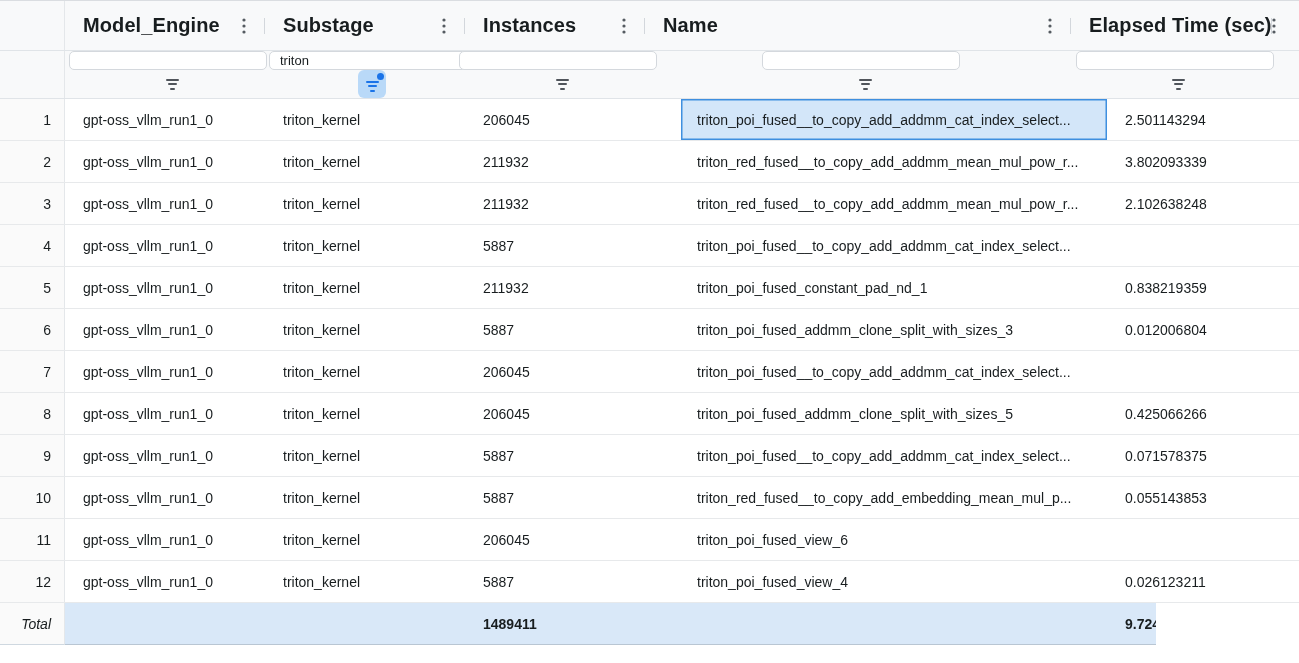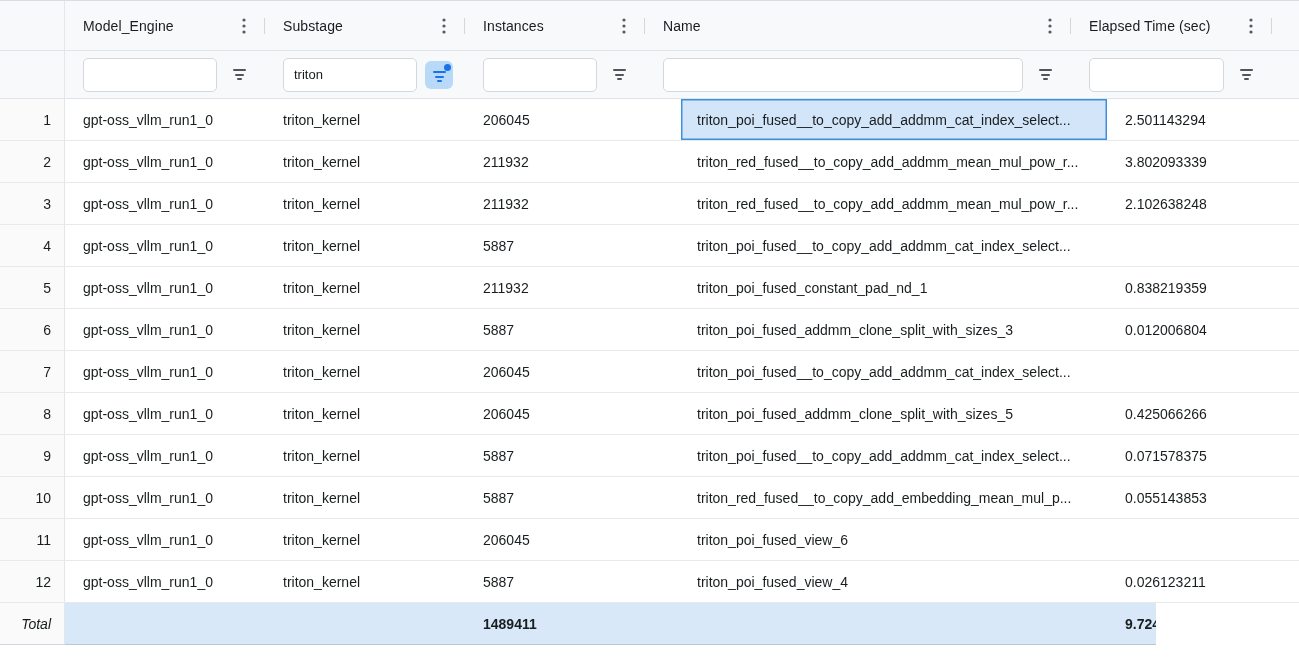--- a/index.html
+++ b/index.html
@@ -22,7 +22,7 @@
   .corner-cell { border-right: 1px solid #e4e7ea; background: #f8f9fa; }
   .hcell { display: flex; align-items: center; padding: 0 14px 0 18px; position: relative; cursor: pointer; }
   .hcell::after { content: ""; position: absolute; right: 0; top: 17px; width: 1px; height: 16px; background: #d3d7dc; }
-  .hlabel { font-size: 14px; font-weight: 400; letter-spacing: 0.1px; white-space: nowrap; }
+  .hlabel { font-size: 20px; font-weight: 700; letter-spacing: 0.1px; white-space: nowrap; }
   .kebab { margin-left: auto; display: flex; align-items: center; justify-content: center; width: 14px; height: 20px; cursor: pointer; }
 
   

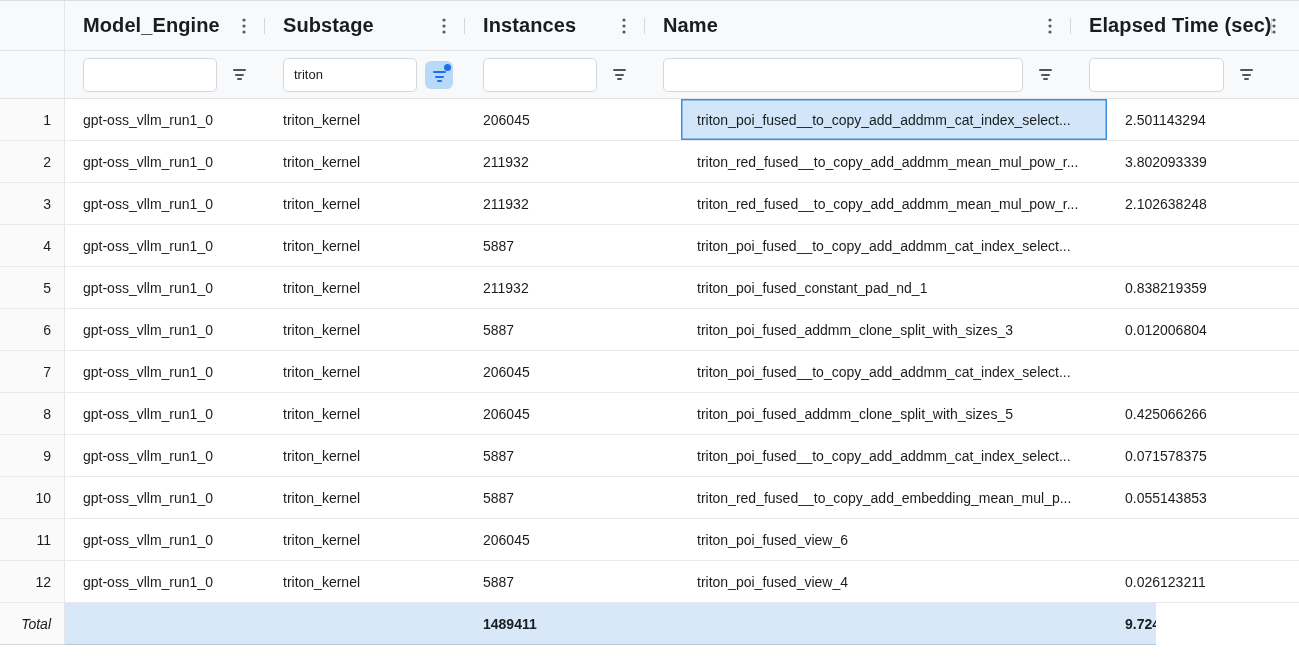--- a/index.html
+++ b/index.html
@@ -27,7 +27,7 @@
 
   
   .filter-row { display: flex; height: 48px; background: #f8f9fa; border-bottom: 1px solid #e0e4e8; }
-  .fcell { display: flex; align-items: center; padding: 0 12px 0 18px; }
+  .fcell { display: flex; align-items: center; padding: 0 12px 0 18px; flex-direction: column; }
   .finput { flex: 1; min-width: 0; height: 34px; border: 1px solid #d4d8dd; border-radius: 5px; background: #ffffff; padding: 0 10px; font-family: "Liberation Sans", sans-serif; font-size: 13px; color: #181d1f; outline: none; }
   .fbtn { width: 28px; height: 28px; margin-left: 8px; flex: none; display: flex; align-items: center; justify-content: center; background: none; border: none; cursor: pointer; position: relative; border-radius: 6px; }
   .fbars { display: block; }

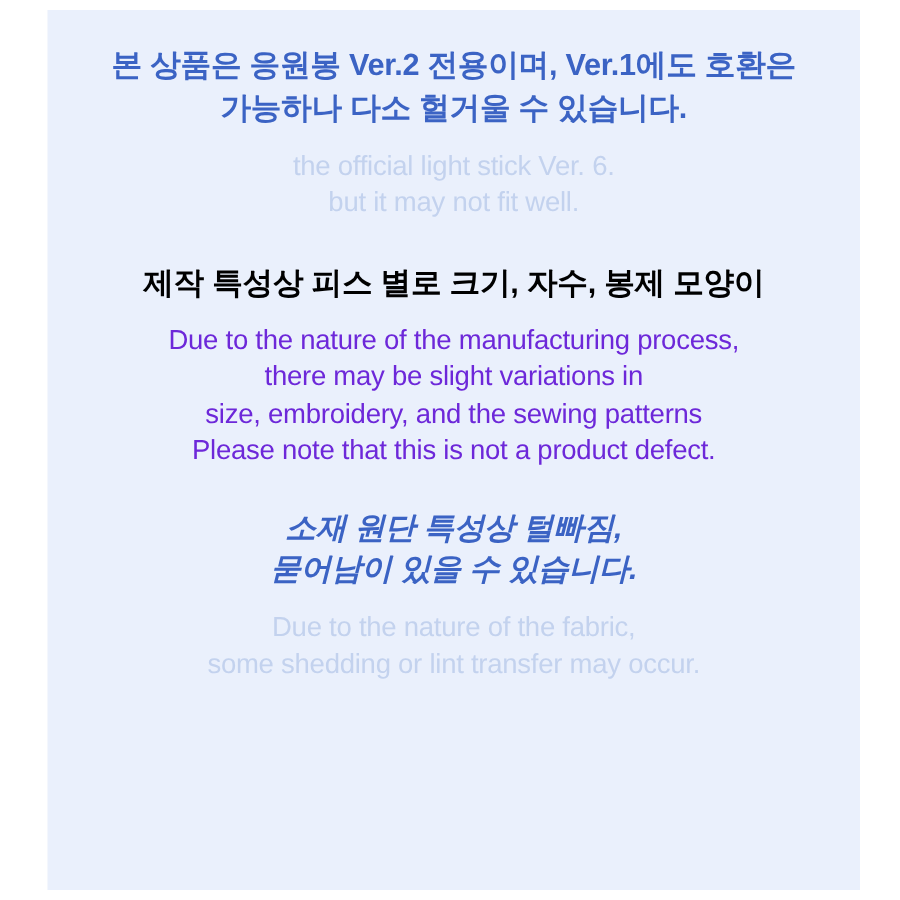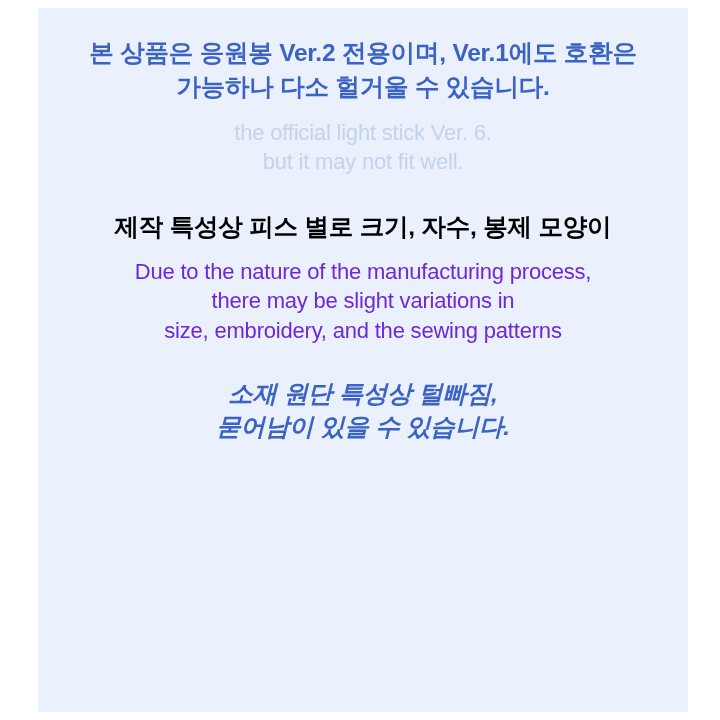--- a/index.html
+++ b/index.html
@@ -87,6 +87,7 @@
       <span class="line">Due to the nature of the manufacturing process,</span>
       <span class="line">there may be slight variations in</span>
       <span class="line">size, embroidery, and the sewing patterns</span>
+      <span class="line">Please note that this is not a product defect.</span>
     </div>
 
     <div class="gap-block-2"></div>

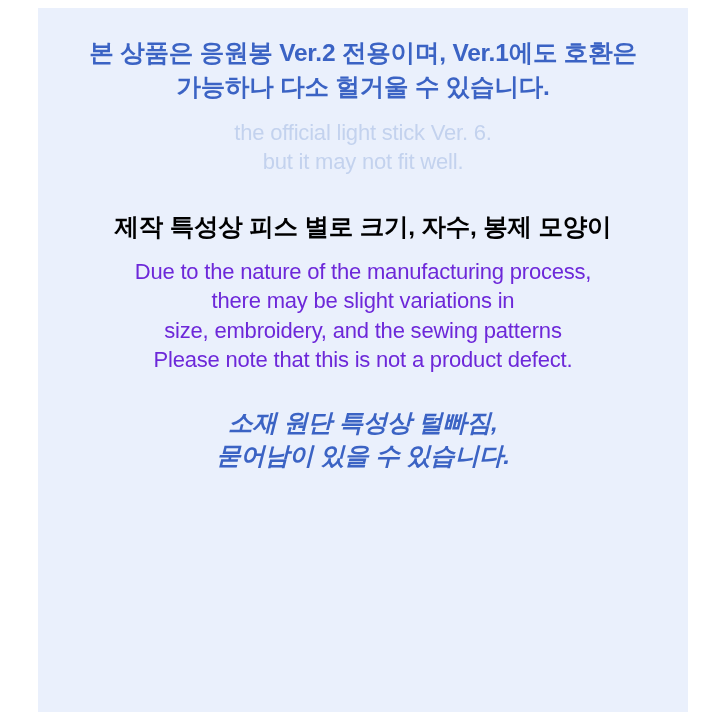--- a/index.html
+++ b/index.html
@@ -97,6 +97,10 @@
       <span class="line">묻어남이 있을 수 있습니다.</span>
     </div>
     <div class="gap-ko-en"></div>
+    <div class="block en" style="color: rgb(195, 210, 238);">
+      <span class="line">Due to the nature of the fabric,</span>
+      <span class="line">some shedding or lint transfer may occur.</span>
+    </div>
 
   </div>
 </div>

What the exercise asks ->
Find the word "justify" in the entries above. Copy every line that has it.

Written response ->
   .kebab { margin-left: auto; display: flex; align-items: center; justify-content: center; width: 14px; height: 20px; cursor: pointer; }
   .fbtn { width: 28px; height: 28px; margin-left: 8px; flex: none; display: flex; align-items: center; justify-content: center; background: none; border: none; cursor: pointer; position: relative; border-radius: 6px; }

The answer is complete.